If we knew how to restrict our lives’ appurtenances to the right and natural limits, we would discover that the greater part of the arts and sciences as now practiced are of no practical use to us. -Montaigne  

There were two great dystopian authors in the twentieth century: George Orwell in 1984 and Animal Farm and Aldous Huxley in Brave New World. Orwell gave us frightful pictures of the operations of totalitarian states like the Soviet Union that ruled by fear; Huxley gave a picture of an invisible tyranny, one that is loved because it feeds our passions. According Postman, while Orwell worried that we would be overcome by an externally imposed oppression, in Huxley’s vision no “Big Brother” is required to deprive people of their autonomy, maturity and history. Instead, he thought that modern technology would cloak tyranny in diversion and thereby lead people to love their oppression, to adore the technologies that undo their capacity to think. While Orwell feared those who would ban books, Huxley’s fear was that there would be no reason to ban a book, for there would be no one who wanted to read one. Orwell feared those who would deprive us of information, while Huxley feared those who would give us so much information that we would be reduced to passivity and egoism.

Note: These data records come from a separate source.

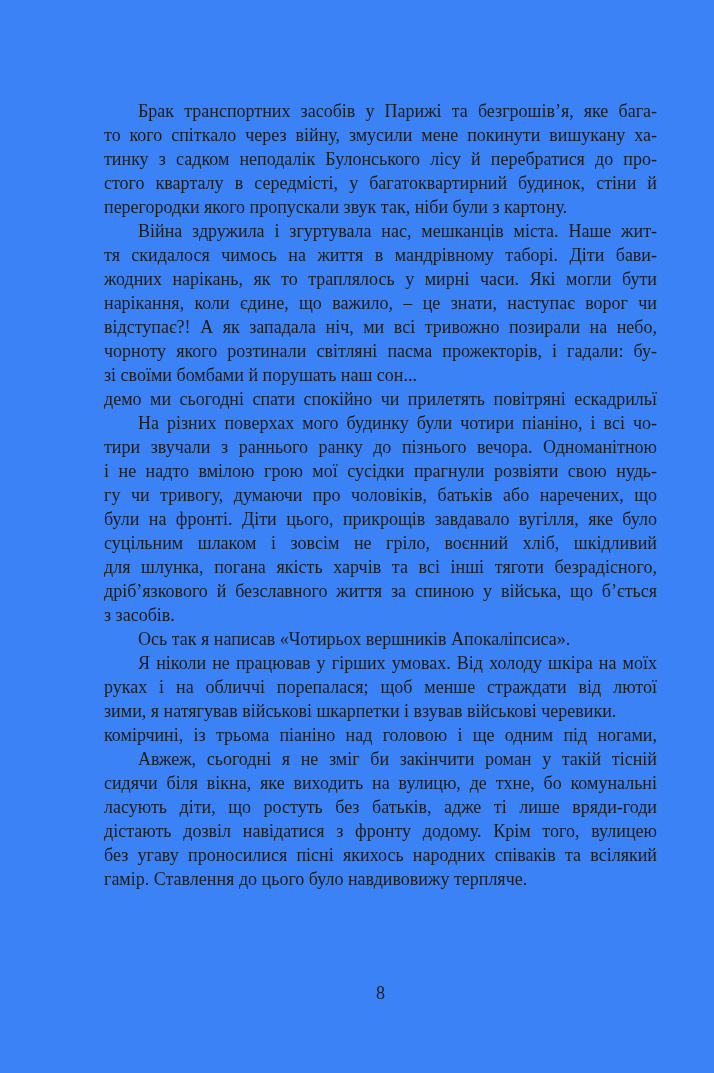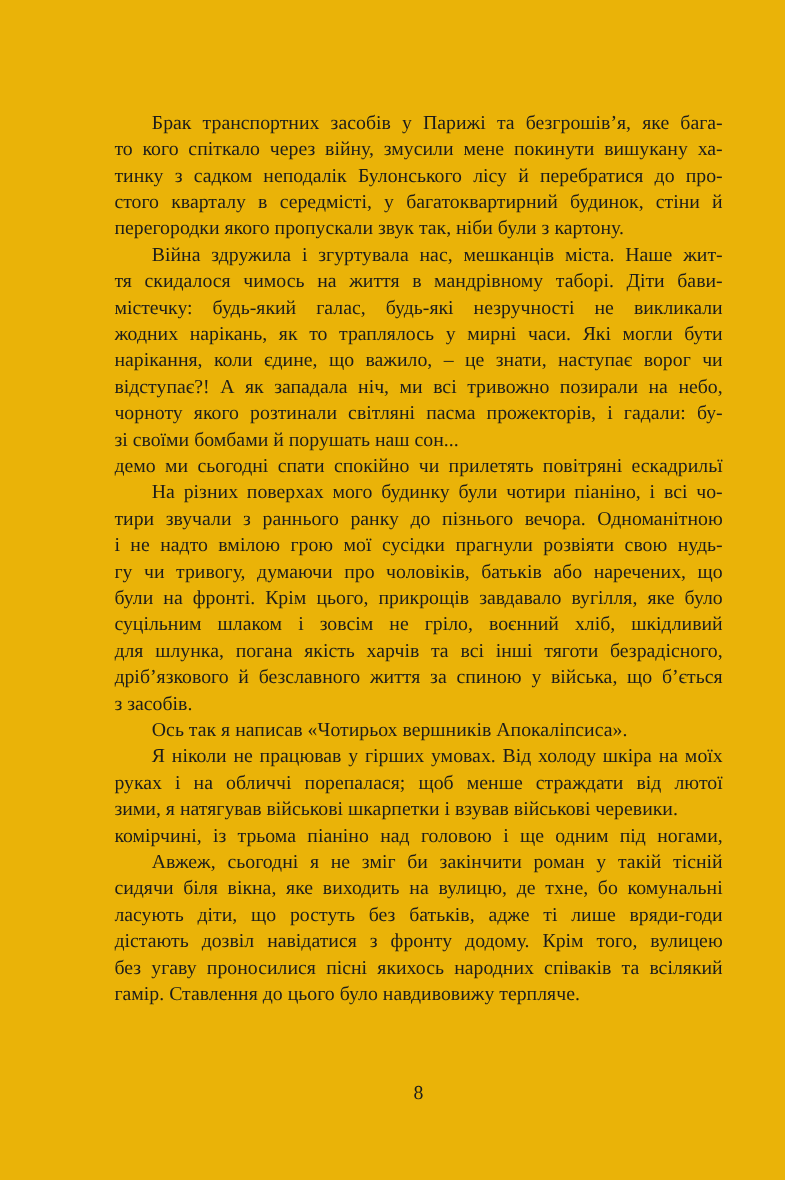"Брак транспортних засобів у Парижі" div.book-page { background: #eab308 -> #3b82f6 }
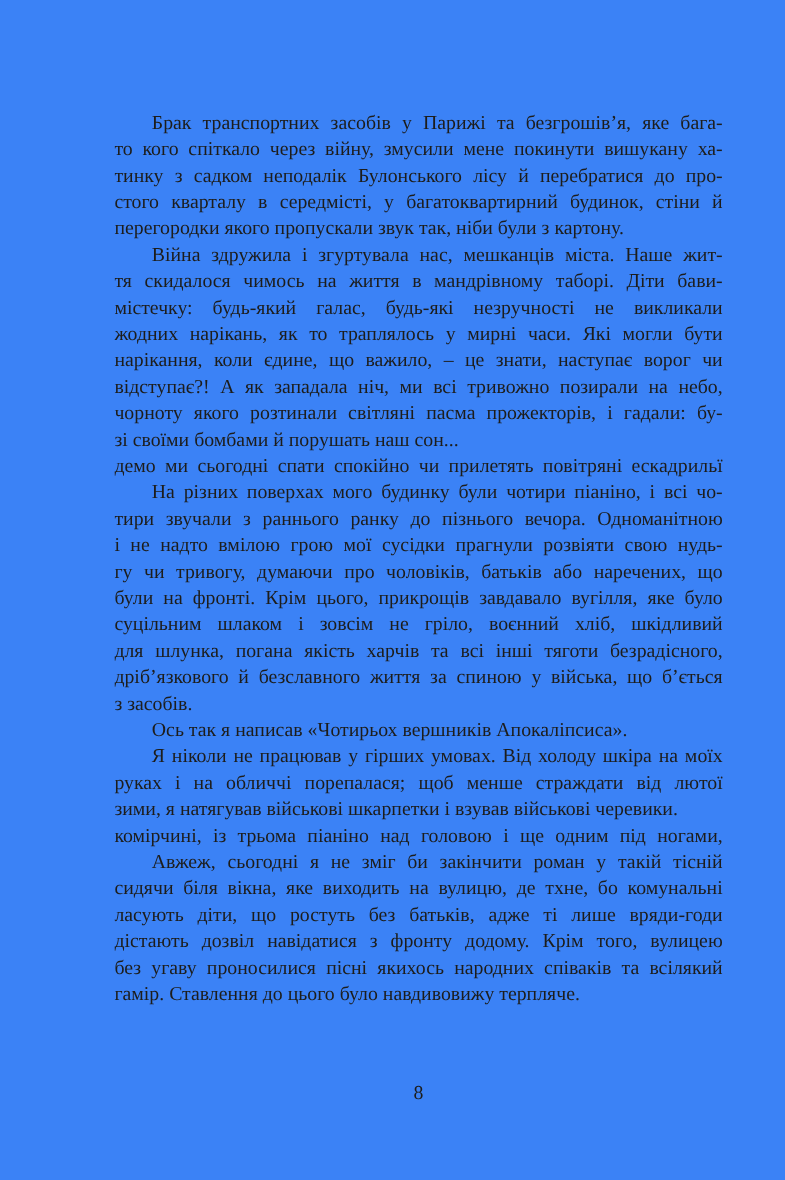"містечку: будь-який галас, будь-які" span.line { html: <span>містечку: будь-який галас, будь-які незручності не викликали</span> -> none }
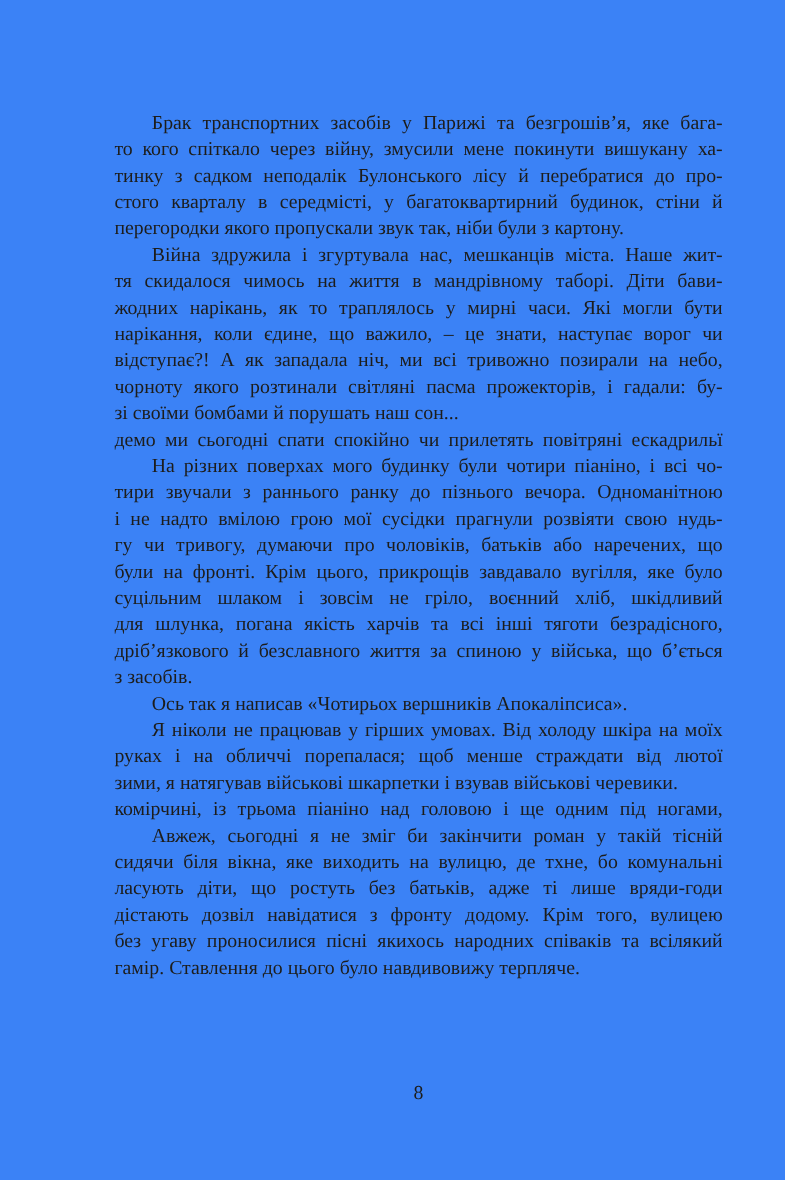"були на фронті. Крім цього," span.line { text: Крім -> Діти }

While Orwell feared that the truth would be concealed from us, Huxley feared the truth would be drowned in a sea of irrelevance. Orwell feared we would become captive culture; Huxley feared we would become a trivial one.

Today we find ourselves in a world surrounded by an ocean of amusement. Giving ourselves over to this amusement undermines our maturity, our ability to grow in wisdom, it makes us morally weak and lazy, etc. So what can we do?

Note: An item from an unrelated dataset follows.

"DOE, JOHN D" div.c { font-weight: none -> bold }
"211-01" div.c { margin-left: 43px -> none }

No thing is excessively dangerous when its dangers are understood. Let me try to sum up what I take to be some of the dangers we find ourselves in and offer advice on responding to them. (Note: this message got too long so I will include five ideas in this message and seven next week.)

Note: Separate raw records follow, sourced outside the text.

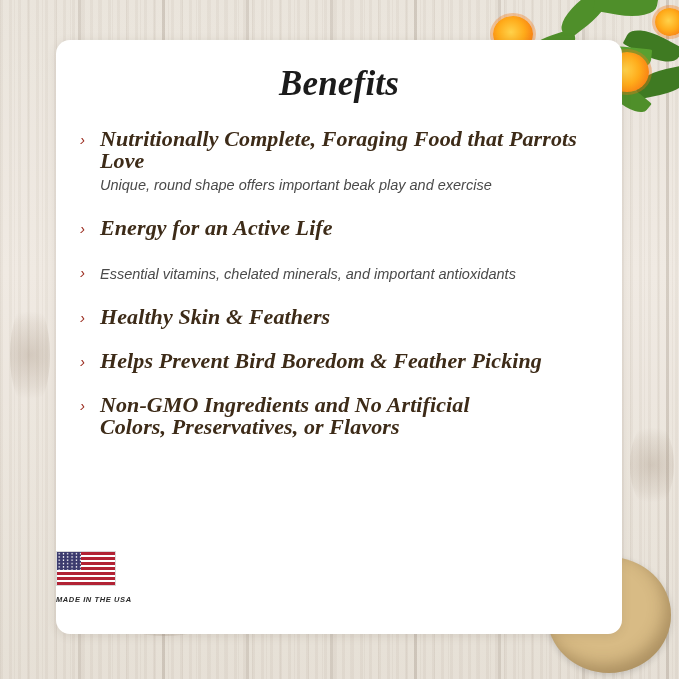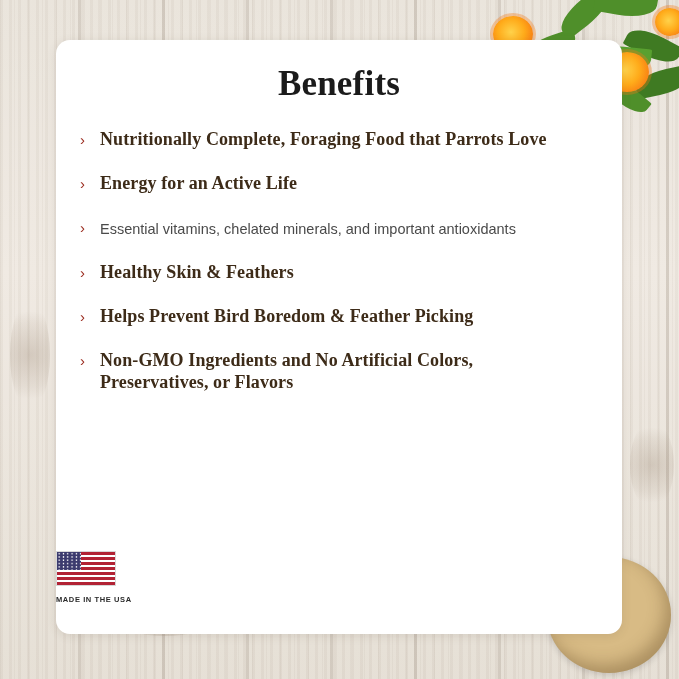"Benefits" #stage { font-style: none -> italic }
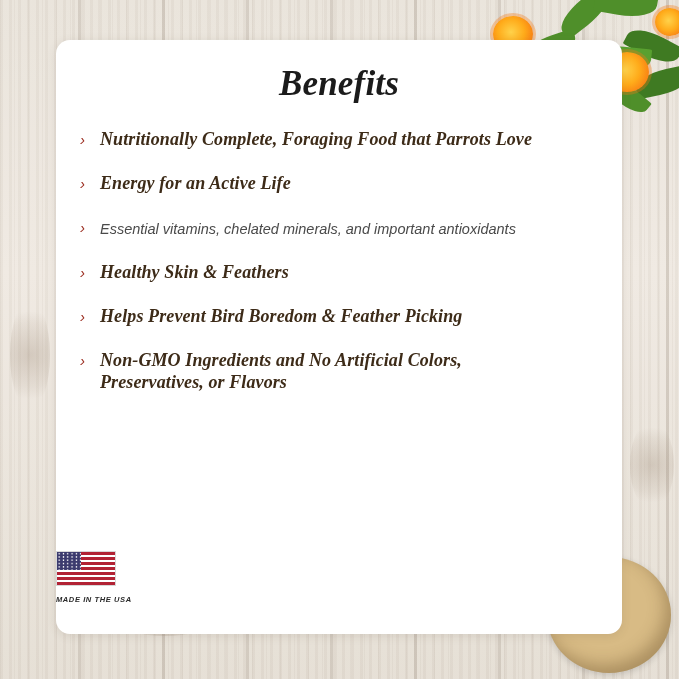"Nutritionally Complete, Foraging Food" .head { font-size: 18px -> 22px }
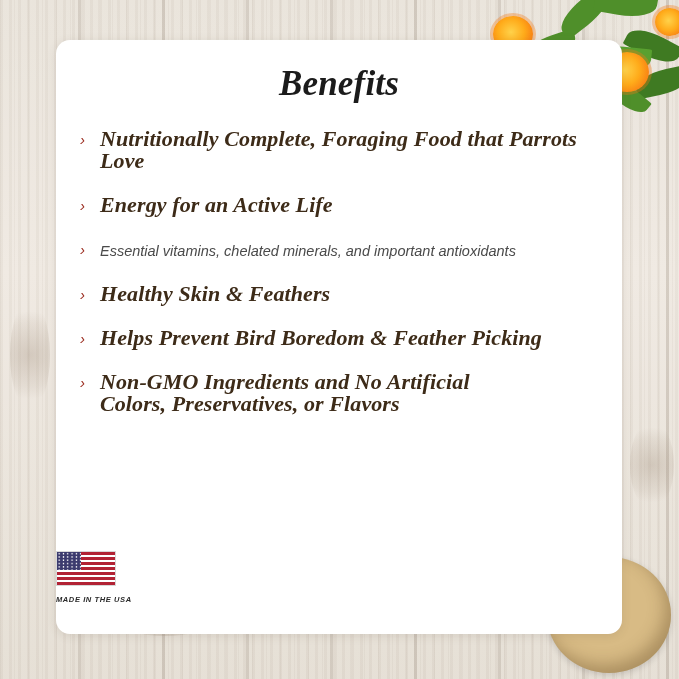"Unique, round shape offers important" div.sub { html: none -> <div>Unique, round shape offers important beak play and exercise</div> }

1)    Information, Technology, and Virtue. There is an idea, going back at least to the Enlightenment, that mankind’s greatest problem is a lack of knowledge. As a result, man’s greatest need is information. Thinkers of the Enlightenment, for example, believed that human reason could solve every problem—from politics to ethics to family life. This assumption was wrong. Is it because we don’t know how to grow food that people starve? Is it lack of knowledge that leads to crime and decay and divorce? We have a glut of information. Before home internet became the norm we already had 10,000+ papers, 260,000 billboards, 11,000+ periodicals, 500,000,000 radios, we were publishing 40,000 books every year in the US alone, and Americans were receiving 60,000,000,000 pieces of junk mail. The Enlightenment failed not because of a lack of information, but because of sin. Mankind’s greatest problem is not a lack of knowledge, but sin. Given this, more information, while it can be beneficial, is not a cure all. Understanding the limits of what information can do can help us to use technology wisely. The computer can give us information quickly, but it can’t organize it for us, it can’t evaluate it for us, and information alone certainly can’t give us wisdom let alone righteousness. Similarly, a new app can help us count our carbs and a smart watch can tell us our stride length—but that app can’t prevent us from eating a second bowl of ice-cream or drive us to the gym. A new program can help us organize a budget, but it cannot stop us from impulse buying. We think it perfectly normal that in three seconds someone can size up a potential mate on a dating app, but think it is insane for someone to be engaged after dating for only a month. Many of our ancestors would have thought it equally insane that we think we can judge someone in a matter of seconds based on an image and yet lack the discernment and wisdom to know the content of a person’s character after a number of weeks. This does not mean these technologies and the information they give us are worthless!!! But they are no substitute for the development of virtue.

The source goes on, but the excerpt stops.